** Data provided follows **

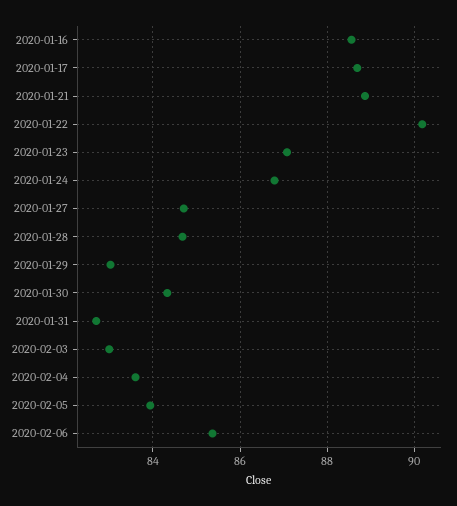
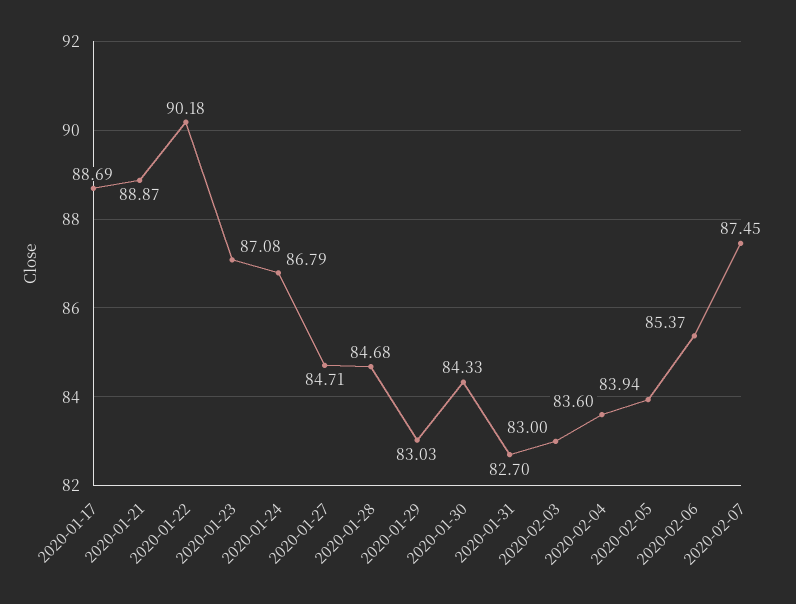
2020-01-16: 88.6 -> none
2020-02-07: none -> 87.45

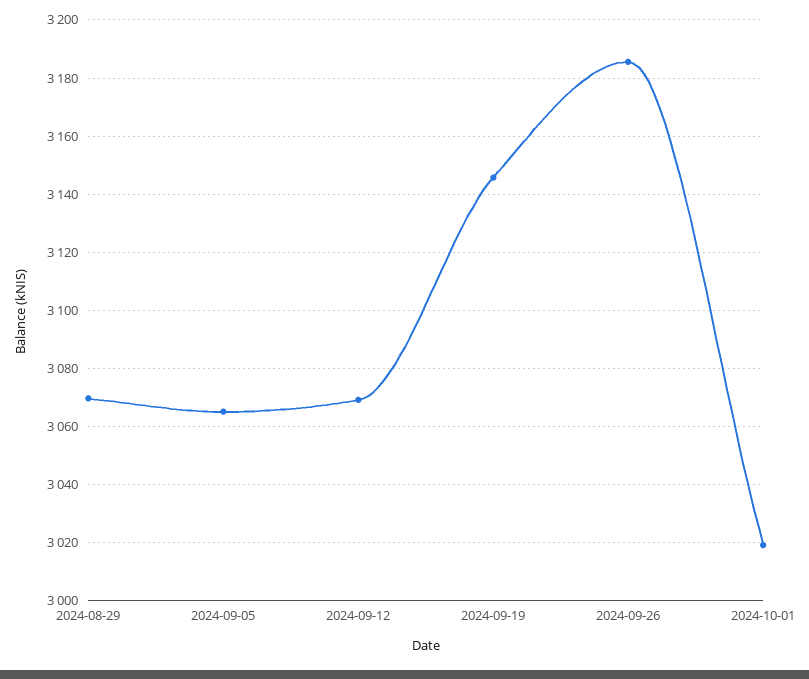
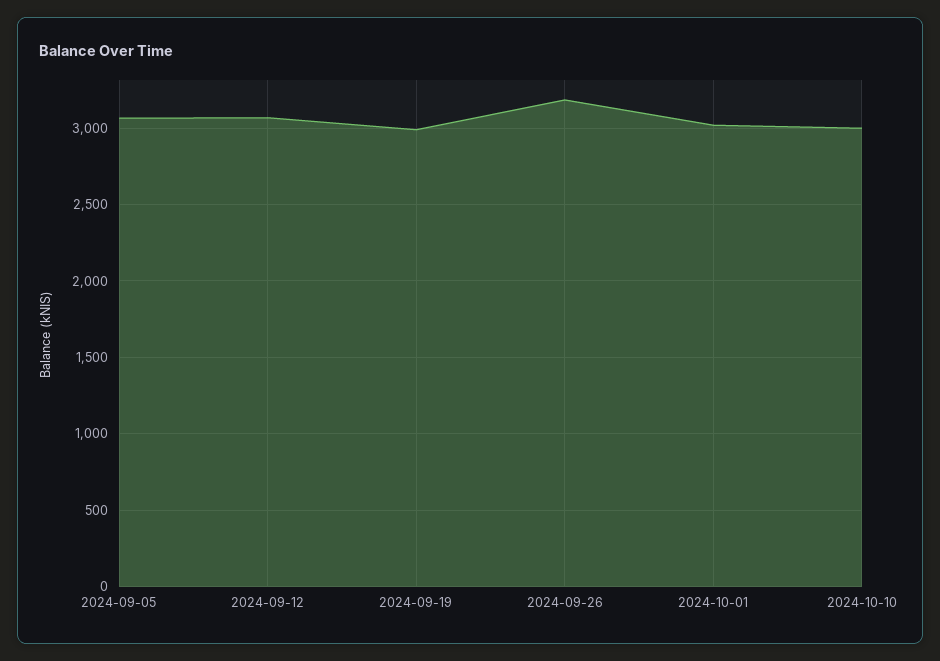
2024-08-29: 3070 -> none
2024-09-19: 3145 -> 3000
2024-10-10: none -> 3000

** End of Data provided **

Within the records above, determine how many lines contain the word "none". Respond with that number and no other text.

● **Result of this task**
4